Due to how public pension liabilities (i.e. the benefits owed to retirees) are valued (based on the expected return on plan assets), there is pressure to invest plan assets to achieve a targeted return that is linked to how the liability is valued. This approach is deeply flawed and been criticized often. Instead, plan assets should be invested in a way that hedges the risks inherent in the liability. These risks include changes in wages and interest rates since the value of the retiree’s benefits is affected by changes to wages and are usually indexed to inflation.

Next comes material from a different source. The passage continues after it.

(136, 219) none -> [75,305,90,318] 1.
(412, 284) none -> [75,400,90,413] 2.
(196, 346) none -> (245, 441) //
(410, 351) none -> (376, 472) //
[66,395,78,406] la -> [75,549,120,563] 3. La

In a recent paper in the Journal of Pension Economics and Finance entitled Portfolio Allocation for Public Pension Funds, George Pennachhi and Mahdi Rastad find that a “benchmark” portfolio for public pensions would consist of 160 percent fixed income, with a 9 percent short position in equities, a 67 percent short position in hedge funds and a 24 percent investment in private equity. A short position implies the fund should borrow in other asset categories to increase its holdings in fixed income. Where short selling isn’t feasible or permitted one would take a 100 percent position in fixed income.
Instead public plans tend to invest assets with a view towards meeting a numerical goal. Over time, this has led plans to increase their exposure to higher risk investments, changing the composition of pubic sector plan portfolios from being more heavily invested in bonds (almost exclusively so in 1952) to more heavily invested in high-return, high-risk investments like real estate, with the average plan exposed to a 21 percent investment in alternatives.
There are two inter-related problems here. Firstly, the liability is undervalued based on high-risk discount rates and secondly, the asset investment strategy is focused on targeting returns rather than hedging risks in the liability. An unfortunate but predictable result of this flawed linkage between liability valuation and asset investments is that during a downturn, plans have opted to “double-down” on risk and expose plans to potentially bigger losses down the road.
Indeed, as plans continue to fall short of return expectations many are turning to alternative investments including “exotics,” a strategy that shows no sign of abating, according to Pensions & Investments.